The 13th edition of the Cool Logistics got underway this morning, the event is online for the second year with speakers from all aspects of the shipping and logistics trade and attendees from 6 continents.
The shipping industry has faced massive challenges since the beginning of the global pandemic. How are they going to manage this situation and how do they move forward from here?
The overall view was that this situation is not going to change in the near future, it may in fact get worse before it gets better. Shipping costs are not likely to go down soon as high reefer costs are being driven by the high demand for dry cargo and frozen goods mainly into China. This is also causing an imbalance in container flow.
Reefer cargo is higher risk and so less attractive and less profitable for carriers, so there is a risk that that they will not invest in the reefer trade. Also, large parts of the world remain unvaccinated and it only takes one part of the chain to fall before the congestion increases again, according to the panellists it will be a few years until any normality is restored, but even then shipping costs will remain high than pre-pandemic levels.
Rachel White CEO & Co-Founder, Cool Logistics Resources opened the first session by saying she was looking forward to the opportunity to debate the issues in what is the most challenging time ever faced by the logistic industry.
Martin Dixon, Head of Research Products, Drewry and Director, Drewry Group spoke about the market outlook for reefer shipping: Seabourn trade contracted by 0.4%, but was significantly lower for the overall perishable refer trade. This is due to less demand caused by hospitality closing, the closure of ports and disease in bananas coming from the Philippines.
The 4th quarter saw a strong recovery however, mainly on meat, exotics and citrus exports. He expects to see a growth of 4% over the next year.
Container volumes will reach over 90% by 2024 driven by the decline in specialised reefer cargo, last year containerised volumes grew by 5.4 million TEU.
According to Martin capacity will decline by 9% in the next few years and there are concerns about the availability of equipment, there were concerns pre-pandemic but the situation is now even more concerning. This is despite a record production in containers which is up 15% in 2020 and expected to increase by a further 30% on 2021. He predicts that container availability will remain tight due to equipment being stuck inland or waiting at ports.
The is a large imbalance of trade mainly due to Asia being a net importer. Freight rates saw a large increase and doubled last year, it is expected that they will see a further 50% increase later in the year. There has been a large spike in the east – west trade routes, but less in the north – south routes. Average rates will continue to rise as the north – south routes play catch-up. With the average between 50-100% into next year.
Michel Looten, Director Maritime, Seabury Cargo gave an outlook on the reefer market:
The reefer trade is stable compared to the dry cargo trade as there has been a big demand for dry cargo in the Covid recovery period.
Fresh exports from Latin America to Asia have seen been dominated firstly by bananas and secondly by cherries. The increase in seafrieght demand for cherries is due to the shortage of air capacity as passenger flights were not longer available. For reefers into the US the banana trade is the major growth driver at 13% increase.

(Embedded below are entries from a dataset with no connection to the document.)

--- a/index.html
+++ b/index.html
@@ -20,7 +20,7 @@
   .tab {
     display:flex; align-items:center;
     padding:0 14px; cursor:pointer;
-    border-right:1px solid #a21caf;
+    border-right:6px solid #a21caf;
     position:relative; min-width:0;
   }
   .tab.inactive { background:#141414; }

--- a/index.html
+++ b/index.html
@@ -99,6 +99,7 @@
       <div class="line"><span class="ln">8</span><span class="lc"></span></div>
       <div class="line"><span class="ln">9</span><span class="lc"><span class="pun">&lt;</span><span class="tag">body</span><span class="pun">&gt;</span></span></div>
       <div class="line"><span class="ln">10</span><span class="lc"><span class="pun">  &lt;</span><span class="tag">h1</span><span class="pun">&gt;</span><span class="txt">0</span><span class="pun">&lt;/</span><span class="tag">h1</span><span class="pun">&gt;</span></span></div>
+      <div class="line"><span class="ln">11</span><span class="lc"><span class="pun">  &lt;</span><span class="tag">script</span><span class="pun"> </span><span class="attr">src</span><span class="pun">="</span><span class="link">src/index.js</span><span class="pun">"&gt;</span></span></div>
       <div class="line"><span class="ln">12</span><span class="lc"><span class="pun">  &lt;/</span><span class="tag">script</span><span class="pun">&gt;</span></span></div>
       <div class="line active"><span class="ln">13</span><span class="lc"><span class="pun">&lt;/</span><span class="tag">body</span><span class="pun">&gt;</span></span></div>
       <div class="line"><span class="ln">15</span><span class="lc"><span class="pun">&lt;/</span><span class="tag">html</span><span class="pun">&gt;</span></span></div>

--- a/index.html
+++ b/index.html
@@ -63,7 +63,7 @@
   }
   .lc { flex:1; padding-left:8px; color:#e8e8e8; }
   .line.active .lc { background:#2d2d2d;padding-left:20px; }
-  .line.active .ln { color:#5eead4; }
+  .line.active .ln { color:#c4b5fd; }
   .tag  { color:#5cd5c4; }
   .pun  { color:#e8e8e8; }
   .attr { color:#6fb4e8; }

According to Michel due to the high demand for dry goods the reefer trade will suffer as it less attractive for carriers. There is a risk that lines will not invest in reefers and will move to the more popular shipping destinations.

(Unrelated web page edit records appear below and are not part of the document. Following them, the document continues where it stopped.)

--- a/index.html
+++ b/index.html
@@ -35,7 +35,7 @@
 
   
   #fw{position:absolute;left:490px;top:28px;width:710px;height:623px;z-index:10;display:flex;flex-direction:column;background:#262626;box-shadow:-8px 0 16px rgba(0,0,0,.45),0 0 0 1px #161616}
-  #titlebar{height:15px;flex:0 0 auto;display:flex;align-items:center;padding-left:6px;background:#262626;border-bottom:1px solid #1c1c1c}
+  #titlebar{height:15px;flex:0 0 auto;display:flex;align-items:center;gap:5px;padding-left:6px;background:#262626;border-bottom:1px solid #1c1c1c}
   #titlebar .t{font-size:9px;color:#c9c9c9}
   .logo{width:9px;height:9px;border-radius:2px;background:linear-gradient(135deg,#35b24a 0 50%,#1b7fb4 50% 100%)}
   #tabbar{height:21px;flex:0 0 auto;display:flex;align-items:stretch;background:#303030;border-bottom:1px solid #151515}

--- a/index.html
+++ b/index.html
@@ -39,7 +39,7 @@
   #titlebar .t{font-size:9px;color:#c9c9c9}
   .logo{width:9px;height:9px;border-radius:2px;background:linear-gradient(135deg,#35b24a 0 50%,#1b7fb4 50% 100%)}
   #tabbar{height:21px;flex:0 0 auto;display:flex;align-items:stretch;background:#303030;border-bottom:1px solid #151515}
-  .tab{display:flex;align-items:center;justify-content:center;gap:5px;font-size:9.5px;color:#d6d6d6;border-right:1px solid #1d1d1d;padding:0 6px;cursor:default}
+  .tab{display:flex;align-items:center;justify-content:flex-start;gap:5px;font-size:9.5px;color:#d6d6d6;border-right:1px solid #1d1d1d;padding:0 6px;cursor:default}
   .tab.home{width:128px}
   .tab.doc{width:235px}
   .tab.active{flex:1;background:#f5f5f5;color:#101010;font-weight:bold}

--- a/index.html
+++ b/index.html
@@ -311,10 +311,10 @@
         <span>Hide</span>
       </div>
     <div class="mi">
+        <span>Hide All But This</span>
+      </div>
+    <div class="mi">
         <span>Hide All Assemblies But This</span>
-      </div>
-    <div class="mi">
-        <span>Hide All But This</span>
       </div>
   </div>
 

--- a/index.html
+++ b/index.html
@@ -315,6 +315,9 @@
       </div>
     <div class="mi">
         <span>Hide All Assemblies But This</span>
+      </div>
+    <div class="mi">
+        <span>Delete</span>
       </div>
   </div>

Bruce Marshall, Head of Reefer Solutions, A.P Moller-Maersk said that shippers had to have good partnerships with customers and work together to understand the customer’s needs to make it a win-win situation, by understanding not only shipping requirements but also pre and post-harvest problems. Customers need to be clear on their requirements from the beginning and shippers have to deliver on these requirements.
He said that their demand was way ahead of capacity and that deeper understanding of customer needs will bring greater flexibility. There are various points where things can be delayed and all aspects of the supply chain needs to be managed.
He stressed that flexibility was vital and a good partnerships can help mitigate risks. Visibility was vital these days and customers are pushing for sustainability.
He thinks that the congestion situation will improve, but said that they don’t have all the answers but they are willing to make it better, but also cautions that this situation is here to stay. It is no longer ‘just in time’ but now ‘just in case’
Thomas Eskesen, Founder, Eskesen Advisory said that is a most exceptionally complicated time and next year will be more so.
The big issues are port congestion and transit issues, the refer trade is no longer the golden business for shippers. Consumers would also have to realise that they will need to pay more for produce.